El Churiador y el Maestro de Escuela quedaron solos.

—¿Es verdad que hay dinero en esta cartera? —dijo el bandido después de un rato de silencio.

—Sí… Yo mismo he puesto en ella cinco mil francos. Con ese dinero ya puedes encontrar posada y vivir el resto de tus días en cualquier sitio… En una aldea, por ejemplo… ¿Quieres que te lleve a casa de la Pelona?

—No, que me robará.

—¿A casa de Brazo Rojo?

—¡Me asesinaría para robarme!

—Entonces, ¿a dónde quieres que te lleve?

—No lo sé… Por fortuna, tú no eres ladrón, Churiador. Toma, escóndeme bien la cartera en el chaleco, porque si la ve la Lechuza me la limpia.

—¿La Lechuza? Allá está en el hospital… Cuando estaba agarrado contigo esta noche, le disloqué una cadera.

—¿Qué ha de ser de mí, Dios mío, con esta cortina negra que tengo delante de los ojos?… Y si en esta cortina negra se me presentan los semblantes pálidos y moribundos de los que…

Estremecióse el bandido y dijo con voz alterada al Churiador:

—¿Murió el hombre de esta noche?

—No.

—Tanto mejor.

Permaneció algunos momentos en silencio, y dando luego un impetuoso salto exclamó enfurecido:

—¡Tú tienes la culpa de todo esto…, tú, Churiador! ¡Ladrón!… A no ser por ti, hubiera despachado a ese hombre y le hubiera robado el dinero… ¡Estoy ciego por causa tuya!… ¡Sí, tú tienes la culpa!…

—Vamos, déjate de eso que no es bueno para la salud… ¿Vienes o no?… Estoy trasnochado y quiero dormir… Mañana tengo que ir al muelle a pelear con mis palos. Si te vienes te llevaré adonde quieras, y después me iré a dormir.

—¡Pero si no sé a dónde ir!… A mi cuarto no me atrevo…, porque sería preciso decir…

—Pues entonces escucha: ¿quieres venirte a mi agujero por uno o dos días?… Tengo unos huéspedes que te gustarán, y como no saben quién eres te darán posada y te cuidarán como a un enfermo… Mira, hay justamente un hombre de San Nicolás, que yo conozco y cuya madre vive en San Amadeo: es mujer bondadosa, pero no está muy sobrada y puede ser que se encargue de cuidarte… ¿Te vienes o no?

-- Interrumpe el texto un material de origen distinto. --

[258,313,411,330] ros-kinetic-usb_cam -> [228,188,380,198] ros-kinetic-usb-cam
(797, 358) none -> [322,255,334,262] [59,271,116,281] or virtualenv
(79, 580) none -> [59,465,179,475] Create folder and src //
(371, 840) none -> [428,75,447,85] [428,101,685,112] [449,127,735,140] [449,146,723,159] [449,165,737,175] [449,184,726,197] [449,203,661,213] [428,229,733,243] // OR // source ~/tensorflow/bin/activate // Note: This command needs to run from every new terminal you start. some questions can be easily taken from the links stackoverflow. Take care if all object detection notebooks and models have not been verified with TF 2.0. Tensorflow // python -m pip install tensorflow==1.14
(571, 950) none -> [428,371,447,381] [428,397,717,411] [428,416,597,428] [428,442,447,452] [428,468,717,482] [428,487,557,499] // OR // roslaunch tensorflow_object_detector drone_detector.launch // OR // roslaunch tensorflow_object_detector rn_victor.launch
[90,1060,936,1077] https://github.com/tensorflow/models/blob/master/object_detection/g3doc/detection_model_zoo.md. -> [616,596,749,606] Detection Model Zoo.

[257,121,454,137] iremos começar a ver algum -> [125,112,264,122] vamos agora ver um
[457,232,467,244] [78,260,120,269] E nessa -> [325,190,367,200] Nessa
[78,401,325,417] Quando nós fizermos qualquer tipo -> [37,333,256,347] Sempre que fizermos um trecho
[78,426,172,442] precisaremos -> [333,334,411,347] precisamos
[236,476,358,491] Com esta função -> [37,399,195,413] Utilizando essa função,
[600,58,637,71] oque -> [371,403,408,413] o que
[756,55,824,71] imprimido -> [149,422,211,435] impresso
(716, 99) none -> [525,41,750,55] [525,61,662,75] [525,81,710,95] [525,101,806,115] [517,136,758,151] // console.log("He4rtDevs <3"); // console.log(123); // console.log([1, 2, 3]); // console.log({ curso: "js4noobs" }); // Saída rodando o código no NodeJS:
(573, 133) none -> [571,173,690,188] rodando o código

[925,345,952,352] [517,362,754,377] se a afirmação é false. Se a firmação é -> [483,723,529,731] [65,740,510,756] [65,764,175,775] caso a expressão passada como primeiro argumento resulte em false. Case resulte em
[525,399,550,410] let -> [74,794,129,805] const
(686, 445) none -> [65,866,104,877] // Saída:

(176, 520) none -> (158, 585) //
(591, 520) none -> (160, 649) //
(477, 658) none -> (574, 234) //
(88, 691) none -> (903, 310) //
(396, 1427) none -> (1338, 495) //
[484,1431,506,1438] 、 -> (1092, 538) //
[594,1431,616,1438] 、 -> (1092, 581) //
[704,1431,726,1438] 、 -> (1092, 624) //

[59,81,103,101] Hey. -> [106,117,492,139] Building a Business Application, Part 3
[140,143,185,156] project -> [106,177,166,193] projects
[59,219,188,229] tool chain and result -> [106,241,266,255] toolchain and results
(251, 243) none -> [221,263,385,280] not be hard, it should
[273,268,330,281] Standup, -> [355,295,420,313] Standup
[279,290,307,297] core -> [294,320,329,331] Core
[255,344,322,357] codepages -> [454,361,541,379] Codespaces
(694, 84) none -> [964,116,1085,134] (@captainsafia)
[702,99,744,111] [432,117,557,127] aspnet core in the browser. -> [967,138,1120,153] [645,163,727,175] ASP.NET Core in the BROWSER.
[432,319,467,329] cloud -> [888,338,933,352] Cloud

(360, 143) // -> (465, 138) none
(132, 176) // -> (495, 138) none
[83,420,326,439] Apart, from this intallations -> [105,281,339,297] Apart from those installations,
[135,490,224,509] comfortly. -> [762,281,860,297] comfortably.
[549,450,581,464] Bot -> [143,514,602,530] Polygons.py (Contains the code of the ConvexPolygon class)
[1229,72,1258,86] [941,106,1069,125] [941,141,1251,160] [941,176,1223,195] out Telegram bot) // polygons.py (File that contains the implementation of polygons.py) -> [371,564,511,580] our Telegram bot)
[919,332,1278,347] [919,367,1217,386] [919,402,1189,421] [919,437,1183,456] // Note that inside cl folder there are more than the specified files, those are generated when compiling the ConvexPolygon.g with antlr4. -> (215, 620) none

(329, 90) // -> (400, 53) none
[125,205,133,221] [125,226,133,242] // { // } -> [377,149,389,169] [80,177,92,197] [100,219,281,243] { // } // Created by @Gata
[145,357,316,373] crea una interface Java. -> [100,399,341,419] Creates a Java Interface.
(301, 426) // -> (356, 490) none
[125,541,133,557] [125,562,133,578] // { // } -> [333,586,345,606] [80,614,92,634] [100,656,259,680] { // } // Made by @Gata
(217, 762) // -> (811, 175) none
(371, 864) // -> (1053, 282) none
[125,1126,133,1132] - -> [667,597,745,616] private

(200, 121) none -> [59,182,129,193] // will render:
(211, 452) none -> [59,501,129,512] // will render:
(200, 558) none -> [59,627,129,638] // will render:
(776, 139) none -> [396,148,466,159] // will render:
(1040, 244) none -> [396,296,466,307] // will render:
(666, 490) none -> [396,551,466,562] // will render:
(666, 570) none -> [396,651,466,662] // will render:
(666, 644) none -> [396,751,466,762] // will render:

—Puedo fiarme de ti, Churiador… No temo que me robes el dinero, porque afortunadamente no eres ladrón.

—¿Y cuando me echabas en cara el no serlo como tú?

—Entonces…, ¿quién podía adivinar?…

—Si entonces te hubiera dado crédito…, a estas horas ya no tendrías dinero.

—Es verdad; pero tú no guardas odio ni rencor… —dijo con mansedumbre el bandido; tú vales mucho más que yo.

—¡Caramba! ¡Ya lo creo! El señor Rodolfo me dijo que tenía corazón y honor.

—Pero, ¿quién es ése?… ¡No es un hombre! —gritó el bandido con furiosa desesperación—. ¡Es un monstruo!…

El Churiador alzó los hombros y dijo:

—Ya vuelves a incomodarte. ¿Nos vamos o no?

—A tu casa, ¿no es verdad, Churiador?

—Sí.

—No me guardas ningún rencor por lo de esta noche… ¿Me lo linas, Churiador?

—Te lo juro.

—¿Y estás seguro de que no murió… ese hombre?

—Estoy seguro.

—Siempre será uno menos —dijo el bandido—. Si se supiera cuántos… ¡Ah!, el viejecito de la calle de Roule…, y la mujer… del canal de San Martín… ¡Sí; ahora no pienso más que en esto!… ¡Ciego, Dios mío!… ¡Ciego! —exclamó en voz alta; y apoyado en el brazo del Churiador, salió de la casa de la calle de las Viudas.